I’m too slow for my life.

I reached this revelation recently at a stoplight, as I rolled my toothpaste-blue minivan up next to a red-hot Ferrari. It was a contrast too comical to ignore. So, I rolled down the window:

“Wanna race?” I teased, from my towering, 16-cup holder perch. The driver smirked and revved his engine. He left me in the dust, but not without a new metaphor to ponder.

Like it or not, we’re all part of this human race.

Within moments of a “positive” on a home pregnancy test (provided aim is good), we’re involuntarily and irrevocably nudged off the starting blocks. From there, benchmarks accost our lives in utero: Movements are measured, heartbeats counted, and that’s all before labor (which is often too early or late).

We welcome our beloveds with a kiss and an Apgar score, with many metrics to follow. Blink and these scores evolve into ABC competency, “unofficial” Pre-K soccer goals (we count them anyway), ACT/SAT results, college acceptance letters, suitable relationships and bank account balances.

For better or worse these metrics are constant companions, pushing us through life at breakneck speeds. We pity those who straggle behind, but press on toward an ever-allusive finish line so we can win … we’re not sure exactly what. We fear that if we slow down, we’ll surely be lapped by something or someone; which means, we all just keep going in circles.

Years of pounding this course have frayed the fabric of my soul.

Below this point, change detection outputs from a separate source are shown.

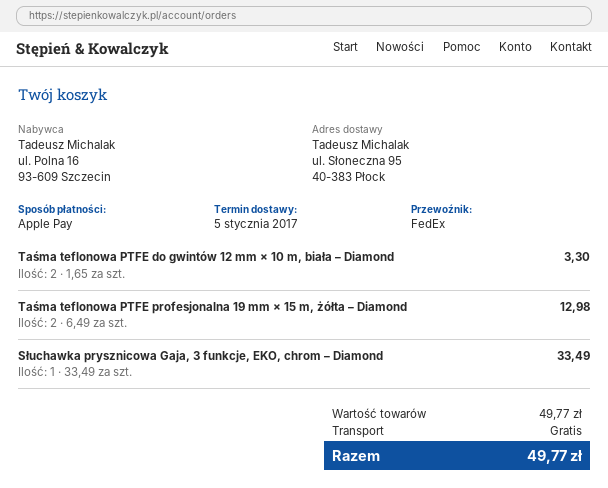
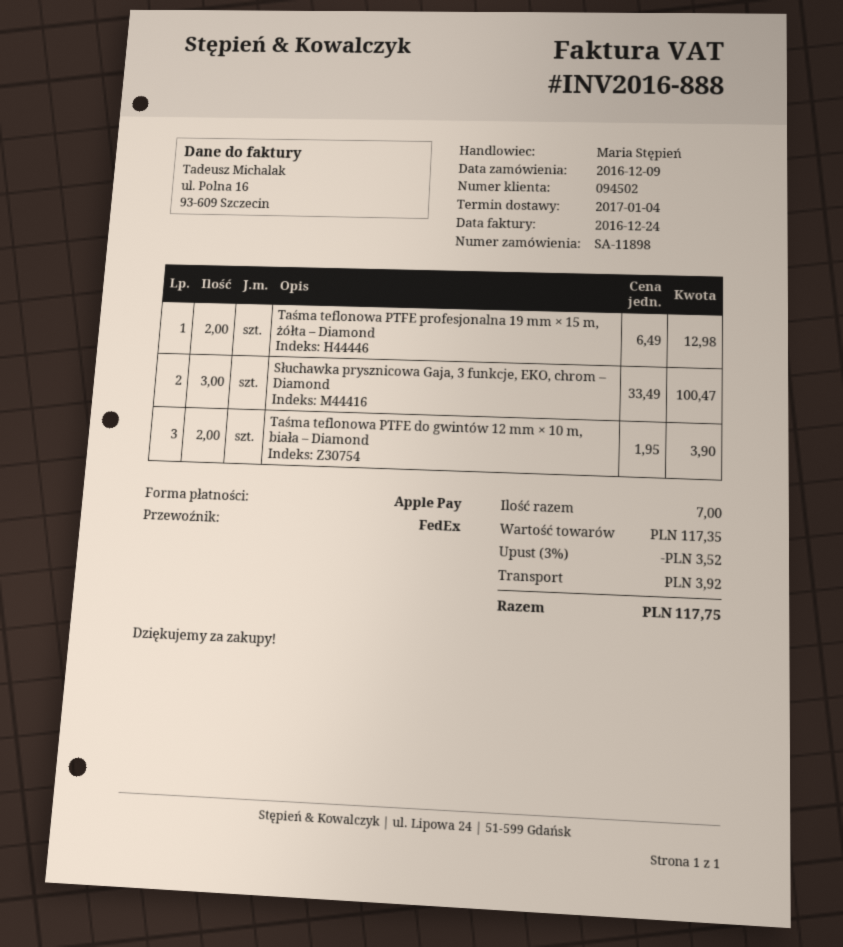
delivery date: 2017-01-05 -> 2017-01-04
Taśma teflonowa PTFE do gwintów 12 mm × 10 m, biała – Diamond: 2 x 1.65 = 3.30 -> 2 x 1.95 = 3.90
Słuchawka prysznicowa Gaja, 3 funkcje, EKO, chrom – Diamond: 1 x 33.49 = 33.49 -> 3 x 33.49 = 100.47
subtotal: 49.77 -> 117.35
discount: none -> 3% = 3.52
shipping: 0.00 -> 3.92
total: 49.77 -> 117.75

I’m always winded and perpetually losing pace. It’s no wonder:

I’m the minivan, not the Ferrari.

Why am I pushing so hard to check the next box, when it’s always followed by another? Are these metrics, escorting every lap of life, a proper plum line? I must finish the race; but who says I should break the tape at world record pace?

Perhaps there is time to roll down the window, and just pause.

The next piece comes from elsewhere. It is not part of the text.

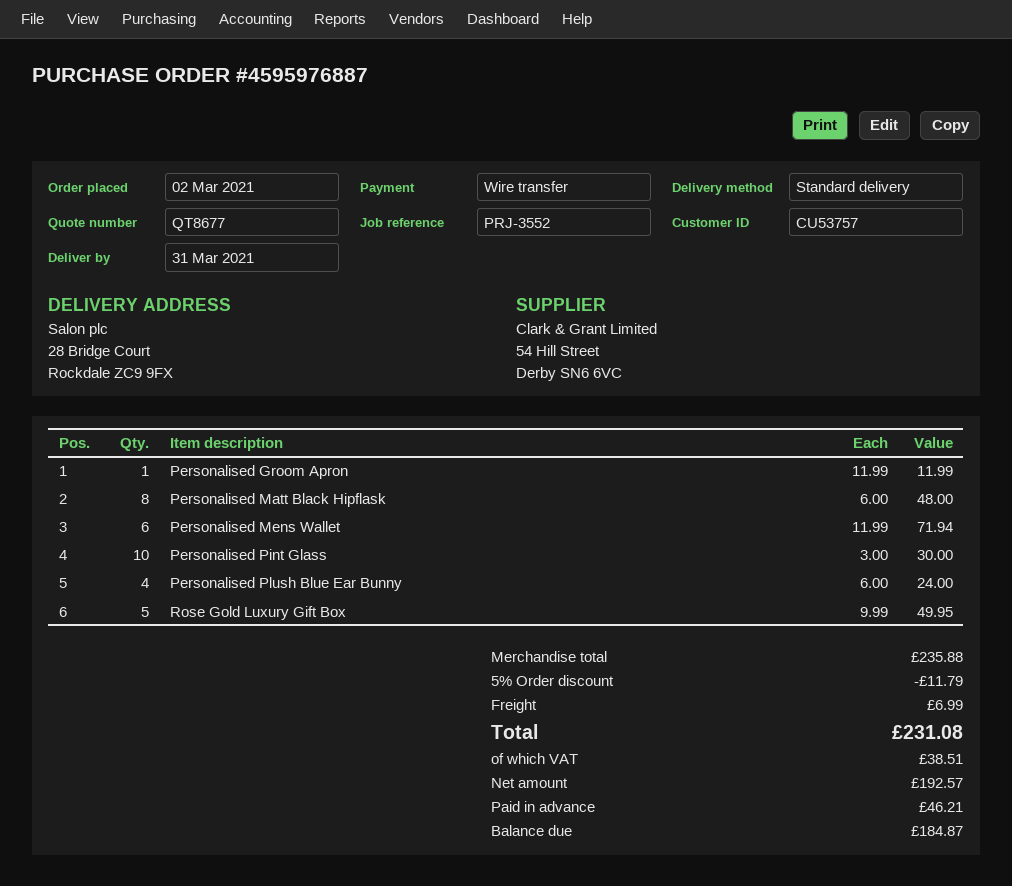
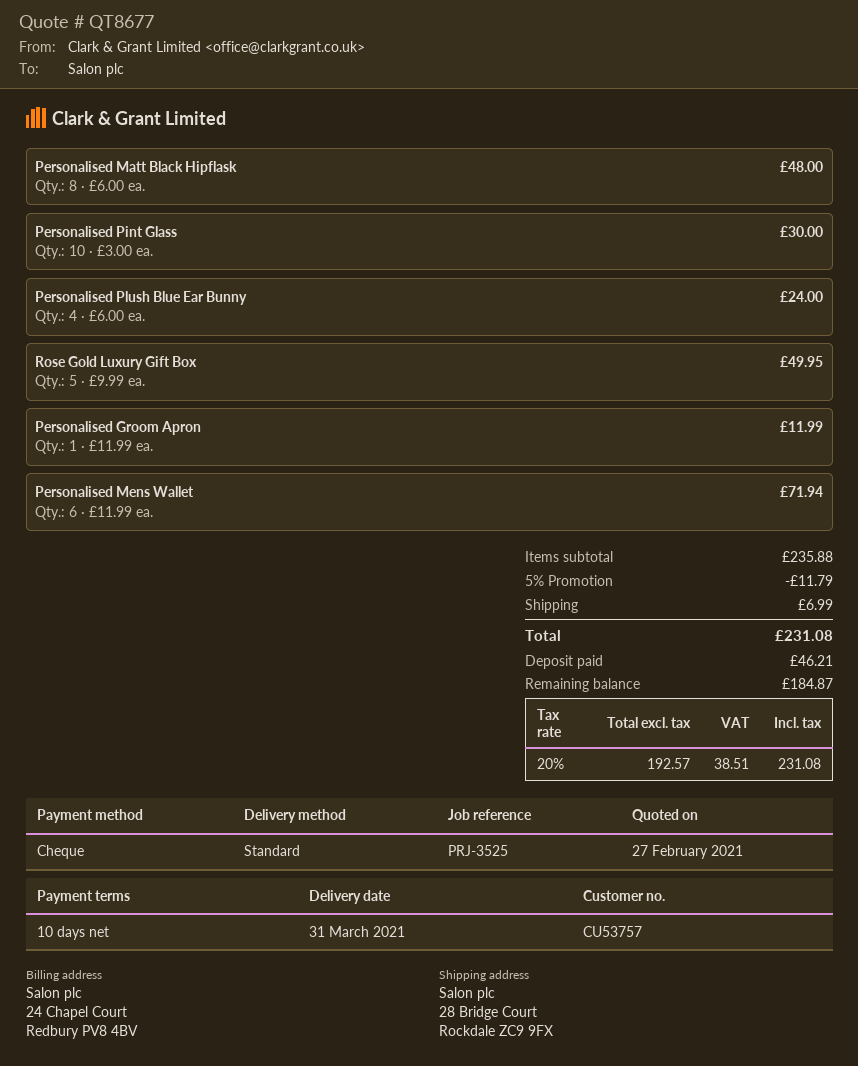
reference: PRJ-3552 -> PRJ-3525
payment method: bank transfer -> cheque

When I pause, I see things both heartbreaking and beautiful. I see glimpses of humanity as the dust clears: Some sprint by while others limp; a few can only crawl. There are others slowing too – Samaritans quietly crossing over to help some who stumble, and others stranded on the ground. They’ve tossed conventional measuring sticks, falling behind to usher others ahead.

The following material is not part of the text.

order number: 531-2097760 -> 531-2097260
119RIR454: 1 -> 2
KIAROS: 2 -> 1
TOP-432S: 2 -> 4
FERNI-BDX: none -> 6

I see a mother put down her phone, to look up at her child. I hear the single mom’s “yes” to the caseworker asking her to welcome a second child. I glimpse the teacher, lingering long enough after the bell to gift his struggling student with a kind word. I catch the customer, pausing just long enough to meet the cashier’s eyes and smile.

They pause, as He did from the beginning:

When He saw what He made was good, and again to seek the pair who ushered in its corruption. He perceived Sarah’s pain, Hagar’s rejection, and David’s unborn frame. Then with human eyes He paused, and peered beyond earthly flesh: In the crooked tax collector, the unclean cloak-toucher, and the wayward woman at the well. He paused for imperfect humanity, again and again, to usher in divine glory.

This is the paradoxical beauty of falling behind.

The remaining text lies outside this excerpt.